Вот кто то за видак 10 суток на воле отгулял. Ну солдатики подсуетились и надыбали кассету с порно. Невиданная тогда вещь. Ночью собрались в бытовке и сидят-глядят. Воздух хоть ножом режь. Напряжение зашкаливает. Стекла аж запотели. Телевизор помехи давать начал, не выдержав такого эмоционального импульса.
Толик у нас служил один. Из села сибирского. Амбал под два метра ростом и 140 кг весом. Дикий человек: он унитаз в армии впервые увидел. Так и срал первый раз-за бачок руками держась-думал он для того и поставлен. А тут такое. Срамота во весь экран, да в таких формах, что Толику ни в одном влажном сне не мерещились. Анатоль, как жена Лота, просто окаменел. Во всех местах. Причем внизу-монументально.
И тут «Дежурный по роте на выход!»
Еле успели телек вырубить.
Замполит забегает, засунул рыло в бытовку.
А там люди с исступленными лицами в пустой экран вызверились. Морды сальные, блестят, глаза красные, дышат со всхлипами.
Заму ж интересно. Они ж, замы, все любопытные. Зашел в помещение.
— Смирно!
Народ на рефлексах подорвался.
А там у всех колом стоит в галифе. На зама, видимо. Приступ коллективного приапизма. У Толика такая мачта в зама целится, что тот аж к стенке прижался.
Представил, видимо, как Толян политику партии в его лице на этом колу вертит. Я его понимаю. Я б сам кирпичей навалил бы ежели б на меня такой лось в период гона выполз. В трансе гормональном.
Ну замуля бочком, бочком, попкой по стеночке -и в дверь шмыг…

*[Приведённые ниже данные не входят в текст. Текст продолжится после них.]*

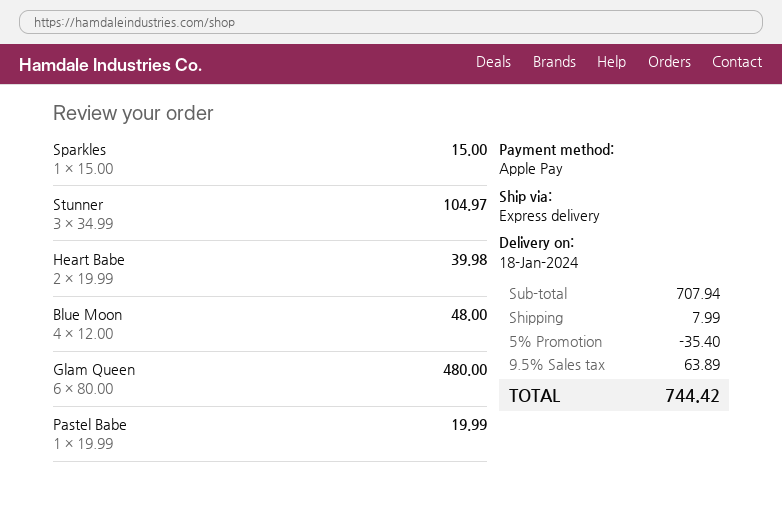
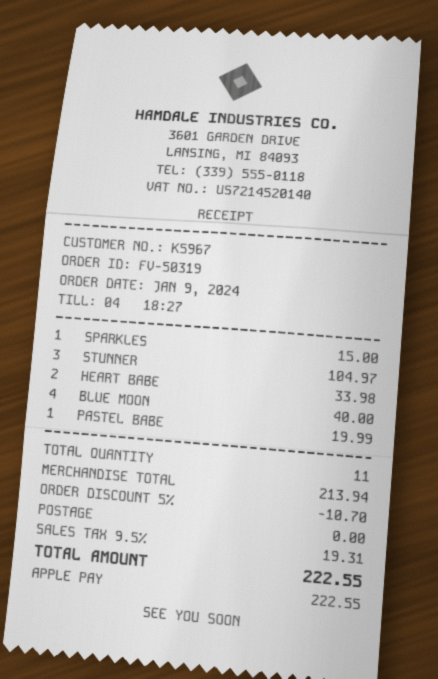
Heart Babe: 2 for 39.98 -> 2 for 33.98
Blue Moon: 4 for 48.00 -> 4 for 40.00
Glam Queen: 6 for 480.00 -> none
subtotal: 707.94 -> 213.94
discount: 5% = 35.40 -> 5% = 10.70
shipping: 7.99 -> 0.00
tax: 9.5% = 63.89 -> 9.5% = 19.31
total: 744.42 -> 222.55

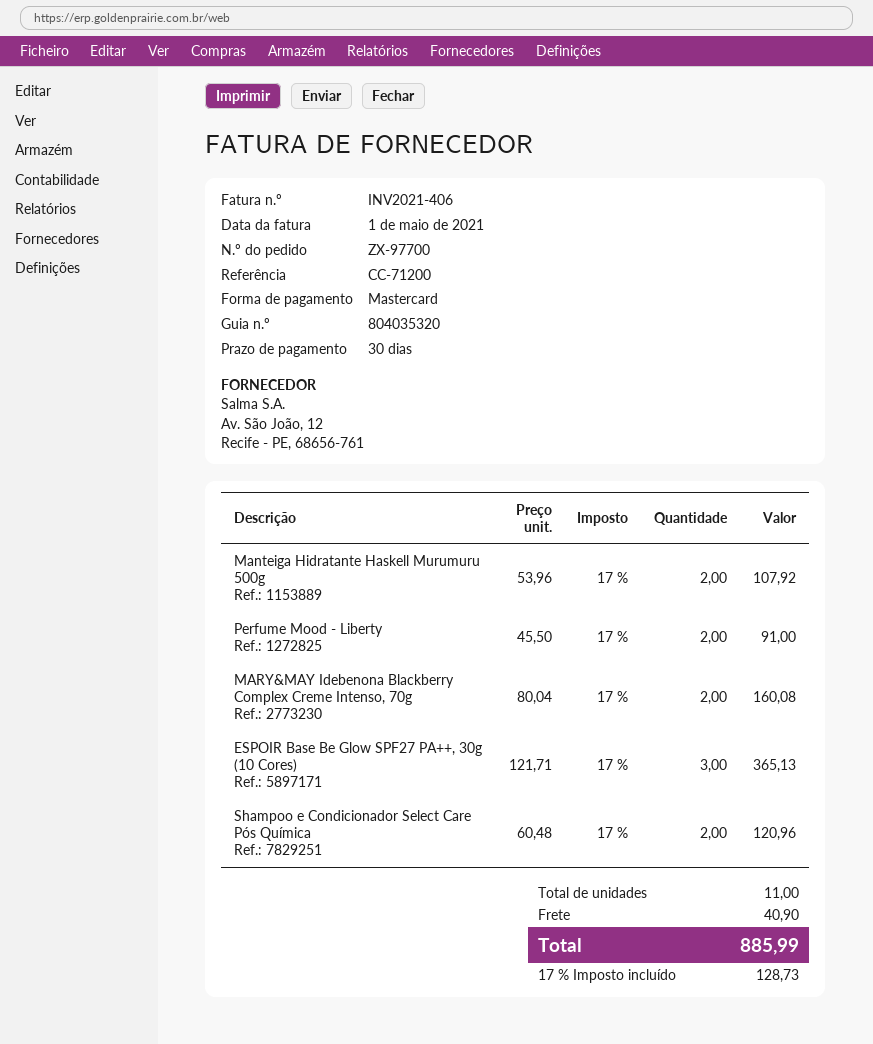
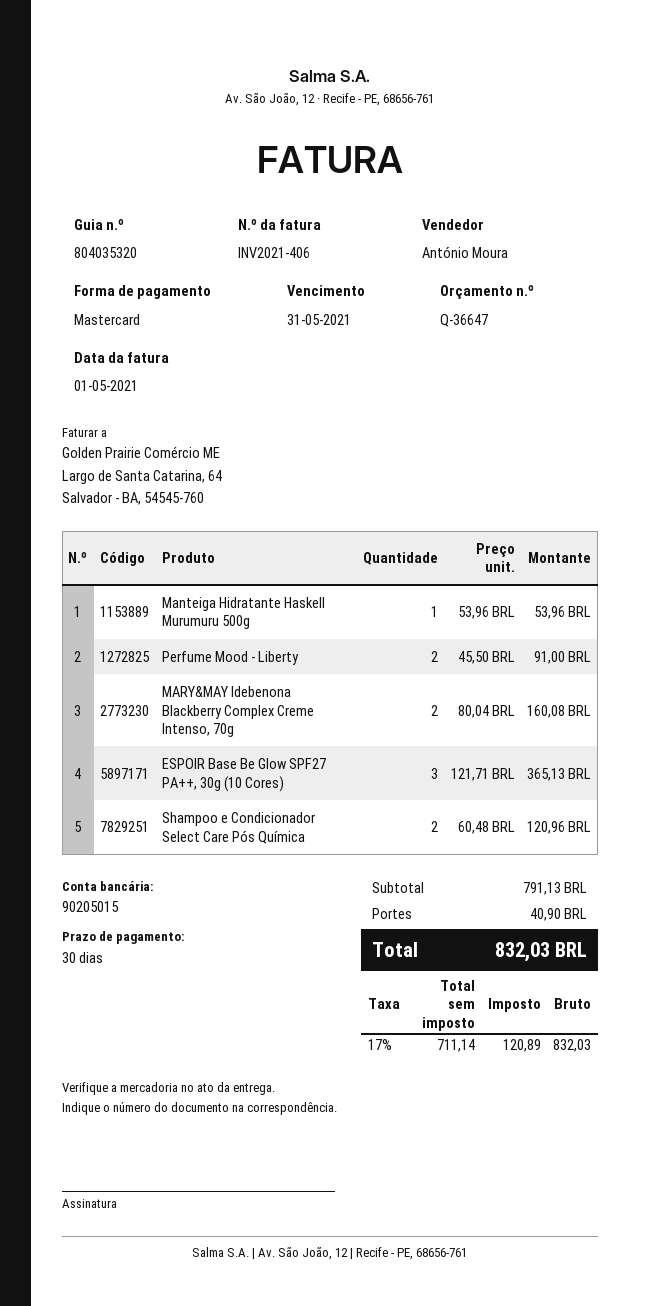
Manteiga Hidratante Haskell Murumuru 500g: 2 x 53.96 = 107.92 -> 1 x 53.96 = 53.96
tax: 17% = 128.73 -> 17% = 120.89
total: 885.99 -> 832.03

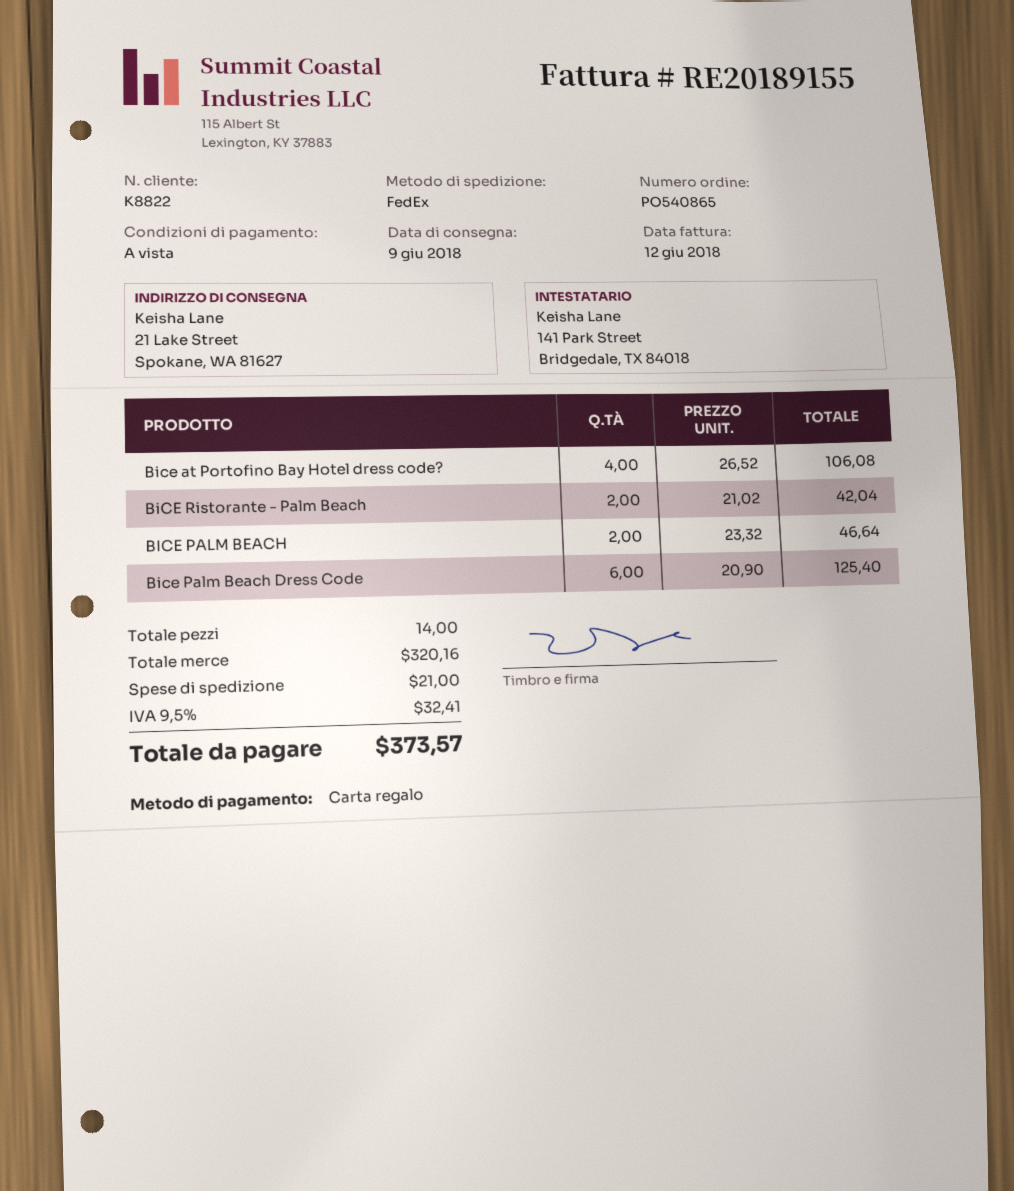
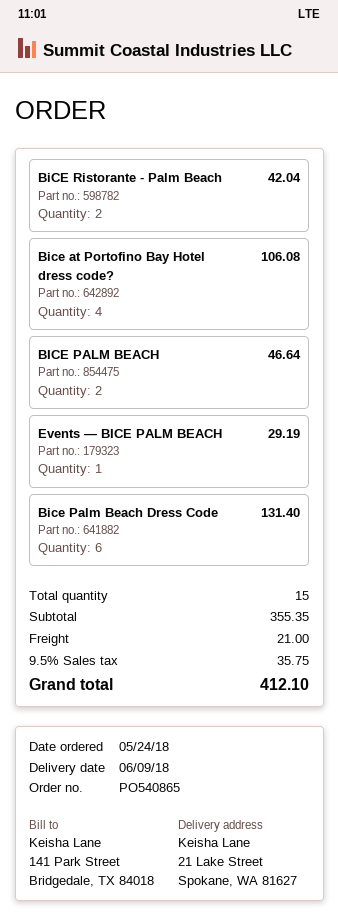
Bice Palm Beach Dress Code: 6 for 125.40 -> 6 for 131.40
Events — BICE PALM BEACH: none -> 1 for 29.19
total quantity: 14 -> 15
subtotal: 320.16 -> 355.35
tax: 9.5% = 32.41 -> 9.5% = 35.75
total: 373.57 -> 412.10

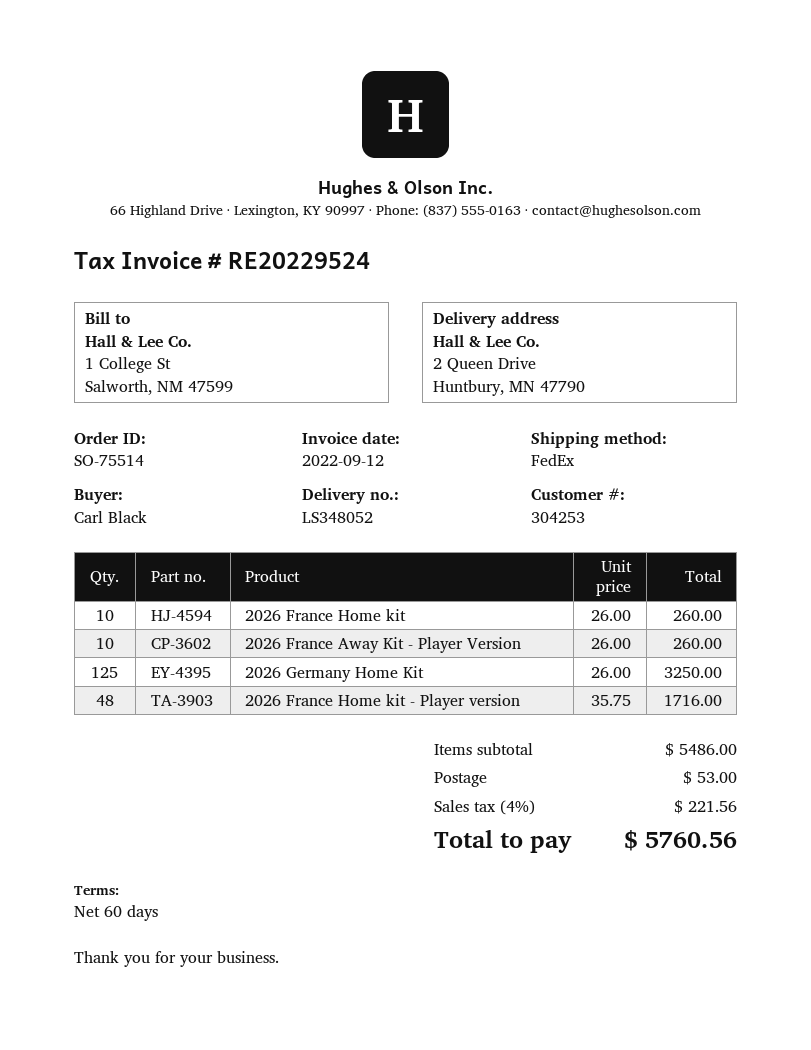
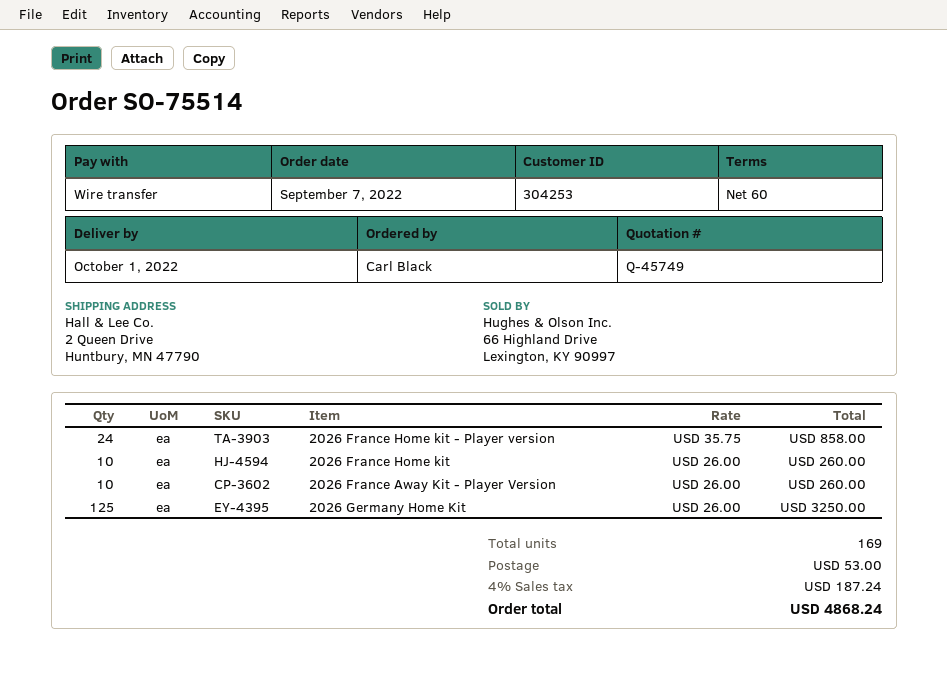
2026 France Home kit - Player version: 48 x 35.75 = 1716.00 -> 24 x 35.75 = 858.00
tax: 4% = 221.56 -> 4% = 187.24
total: 5760.56 -> 4868.24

И как-то ты знаешь, прозрел наш политрук. Поглядел на личный состав другими глазами. Пытался до командира донести, что мы ночью «странные» были. Но командир, простая душа, не разделил замовых прозрений.
— Бухие что ли?
— Дда нет, не пахло.
— Накуренные?
— Вроде не, дымом не тянуло.
— А какие?
— Ну странные… И это… хуй у них всех стоял…
— На тебя?
— Эээ…
— Петя, не еби мне башку. Тоже мне новость, что у солдата хер стоит. Странно, что на тебя, хотя у них и на обои может встать.
Хотя, Петя, может это ты на пизду похож? Гы-гы-гы (Командир не отличался английскими манерами и замов недолюбливал)
Все, отстань.
Замполит потом всем говорил, что сказывается недосып на личном составе, ой как сказывается. И по ночам шастать перестал-от греха.
А Толик так и не очнулся. Все ходил, думал, представлял себе кого-то как-то. Руками перед собой что-то вращал-устанавливал. В общем, я не завидую сибирским девкам. Когда Анатоль с новыми идеями и такими возможностями на дембель домой поехал. Уверен, он там навел шороху.
— Зама прозреть-это достижение, бесспорно. Но нам удалось весь Владивосток заставить посмотреть на армию и флот другими глазами.
— Говори, Андрюш!
— Я ж в морской пехоте служил. Гоняли нас нещадно. Но то хоть по делу- тактика, стрельбы, вождение техники итд. Рукопашка. То есть реально нужные в бою вещи. Ты хоть и выматываешься до предела, но понимаешь, что делом занят.